En Valais, un éducateur accusé d'agression sexuelle sur une fillette de 9 ans, atteinte de trisomie
Un éducateur spécialisé comparaissait devant le Tribunal cantonal ce lundi. L'homme est accusé d’avoir agressé sexuellement en août 2018, une fille handicapée âgée de 9 ans. Condamné en 1ere instance au tribunal de Monthey en 2023, le quinquagénaire conteste les faits.

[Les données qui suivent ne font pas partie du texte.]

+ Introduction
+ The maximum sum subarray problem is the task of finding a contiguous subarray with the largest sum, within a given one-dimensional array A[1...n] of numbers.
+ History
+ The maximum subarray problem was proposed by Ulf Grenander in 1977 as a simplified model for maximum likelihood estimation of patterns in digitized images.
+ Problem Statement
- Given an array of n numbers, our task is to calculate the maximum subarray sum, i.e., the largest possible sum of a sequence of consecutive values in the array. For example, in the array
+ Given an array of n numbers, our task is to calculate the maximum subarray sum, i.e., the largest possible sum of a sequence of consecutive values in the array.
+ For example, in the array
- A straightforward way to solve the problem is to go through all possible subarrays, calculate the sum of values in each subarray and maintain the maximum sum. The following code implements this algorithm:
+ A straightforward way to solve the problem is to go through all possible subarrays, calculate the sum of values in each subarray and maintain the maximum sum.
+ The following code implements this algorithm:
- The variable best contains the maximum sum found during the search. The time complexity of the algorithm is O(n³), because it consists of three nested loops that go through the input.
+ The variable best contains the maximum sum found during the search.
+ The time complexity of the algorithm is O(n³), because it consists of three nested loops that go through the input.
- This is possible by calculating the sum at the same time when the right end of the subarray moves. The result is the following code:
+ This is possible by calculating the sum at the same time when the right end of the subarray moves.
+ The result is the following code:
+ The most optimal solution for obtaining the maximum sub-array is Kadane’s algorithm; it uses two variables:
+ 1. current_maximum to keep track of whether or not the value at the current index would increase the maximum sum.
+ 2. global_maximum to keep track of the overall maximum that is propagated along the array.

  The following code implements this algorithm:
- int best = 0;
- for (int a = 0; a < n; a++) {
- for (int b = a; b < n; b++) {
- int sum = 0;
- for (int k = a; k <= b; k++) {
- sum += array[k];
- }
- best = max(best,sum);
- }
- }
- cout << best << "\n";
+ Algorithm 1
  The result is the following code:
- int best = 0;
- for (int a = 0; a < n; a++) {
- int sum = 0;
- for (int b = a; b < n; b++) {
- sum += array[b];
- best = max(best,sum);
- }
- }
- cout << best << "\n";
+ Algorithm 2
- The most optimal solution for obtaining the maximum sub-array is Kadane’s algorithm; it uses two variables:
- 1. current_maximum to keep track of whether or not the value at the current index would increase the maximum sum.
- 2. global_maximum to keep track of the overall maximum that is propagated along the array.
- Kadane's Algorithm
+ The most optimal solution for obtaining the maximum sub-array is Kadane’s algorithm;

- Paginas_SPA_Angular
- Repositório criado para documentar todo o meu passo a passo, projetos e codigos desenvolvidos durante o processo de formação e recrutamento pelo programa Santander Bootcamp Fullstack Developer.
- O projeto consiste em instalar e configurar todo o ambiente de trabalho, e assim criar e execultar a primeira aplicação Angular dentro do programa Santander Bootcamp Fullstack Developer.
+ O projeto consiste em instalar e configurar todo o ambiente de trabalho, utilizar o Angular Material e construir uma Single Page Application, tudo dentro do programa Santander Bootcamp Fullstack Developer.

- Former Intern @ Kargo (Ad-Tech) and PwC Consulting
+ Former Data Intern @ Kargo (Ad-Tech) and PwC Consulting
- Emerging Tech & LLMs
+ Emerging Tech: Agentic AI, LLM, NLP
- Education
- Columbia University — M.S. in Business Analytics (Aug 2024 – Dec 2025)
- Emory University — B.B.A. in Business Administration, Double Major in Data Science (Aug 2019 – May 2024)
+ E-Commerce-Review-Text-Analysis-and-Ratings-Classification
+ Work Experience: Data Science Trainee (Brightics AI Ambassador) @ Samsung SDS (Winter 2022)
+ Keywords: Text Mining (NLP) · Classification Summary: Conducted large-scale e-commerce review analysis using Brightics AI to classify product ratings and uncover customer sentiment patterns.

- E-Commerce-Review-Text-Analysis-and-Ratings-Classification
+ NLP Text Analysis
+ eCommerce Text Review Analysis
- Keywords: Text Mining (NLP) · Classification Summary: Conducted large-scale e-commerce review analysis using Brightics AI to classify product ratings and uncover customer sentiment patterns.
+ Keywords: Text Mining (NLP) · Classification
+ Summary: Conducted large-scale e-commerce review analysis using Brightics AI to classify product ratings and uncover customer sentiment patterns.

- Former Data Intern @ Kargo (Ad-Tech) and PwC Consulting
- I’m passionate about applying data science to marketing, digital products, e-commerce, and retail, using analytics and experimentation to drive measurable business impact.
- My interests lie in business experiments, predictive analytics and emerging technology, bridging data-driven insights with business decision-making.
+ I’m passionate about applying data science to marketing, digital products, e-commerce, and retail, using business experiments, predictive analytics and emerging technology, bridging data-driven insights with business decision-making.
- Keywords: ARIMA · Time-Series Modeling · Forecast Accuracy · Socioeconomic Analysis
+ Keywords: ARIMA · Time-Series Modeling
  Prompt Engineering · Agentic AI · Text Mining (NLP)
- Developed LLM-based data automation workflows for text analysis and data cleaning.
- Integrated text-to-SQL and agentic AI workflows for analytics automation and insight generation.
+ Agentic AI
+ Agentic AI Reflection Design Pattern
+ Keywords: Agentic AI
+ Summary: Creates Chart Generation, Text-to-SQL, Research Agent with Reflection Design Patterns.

C’est une image qui marque : celle d’une femme, seule, qui s’assied sur le banc des parties civiles. Nous sommes au Palais de justice de Sion ce lundi matin, il est aux environs de neuf heures. Cette mère de famille défend les intérêts de sa fille qui n’a pas pu venir. Sensible, fragile, cette enfant souffre du syndrome de Down, un autre terme pour parler de trisomie 21. Quand on parle des faits, cette maman ferme les yeux, comme pour se donner du courage.
Condamné en 1ere instance
Les faits reprochés se déroulent en août 2018, dans un centre spécialisé du Bas-Valais. Ce matin-là la petite victime présumée est "prise en charge" selon le terme consacré, par un éducateur âgé d'une cinquantaine d'années. À un moment donné, elle se retrouve seule avec lui dans un salon. C'est à ce moment-là qu'elle aurait subi plusieurs agressions sexuelles ; "XXX lui a touché le sexe en le frottant et lui a pincé les seins de manière douloureuse, à tout le moins à trois reprises, par-dessus les habits", détaille l'acte d'accusation.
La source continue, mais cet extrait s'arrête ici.